*Work required*.
When the line containing "reference: JOB315 -> JOB617" appears in the entries below, begin printing there and stop after the line containing "total: 1386.50 -> 1486.24"; print each of those lines exactly and no other line.

Itemized modification records:
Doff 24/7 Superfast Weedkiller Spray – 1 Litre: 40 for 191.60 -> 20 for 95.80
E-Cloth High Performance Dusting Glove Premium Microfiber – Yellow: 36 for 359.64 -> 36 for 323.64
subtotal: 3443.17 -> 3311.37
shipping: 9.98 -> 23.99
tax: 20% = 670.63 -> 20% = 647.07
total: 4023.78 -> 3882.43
...
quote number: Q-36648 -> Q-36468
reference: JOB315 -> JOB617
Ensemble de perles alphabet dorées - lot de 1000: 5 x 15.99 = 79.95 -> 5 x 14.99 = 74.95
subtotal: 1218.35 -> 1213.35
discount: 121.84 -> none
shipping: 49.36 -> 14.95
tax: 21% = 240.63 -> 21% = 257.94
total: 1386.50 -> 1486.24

*Expected answer*.
reference: JOB315 -> JOB617
Ensemble de perles alphabet dorées - lot de 1000: 5 x 15.99 = 79.95 -> 5 x 14.99 = 74.95
subtotal: 1218.35 -> 1213.35
discount: 121.84 -> none
shipping: 49.36 -> 14.95
tax: 21% = 240.63 -> 21% = 257.94
total: 1386.50 -> 1486.24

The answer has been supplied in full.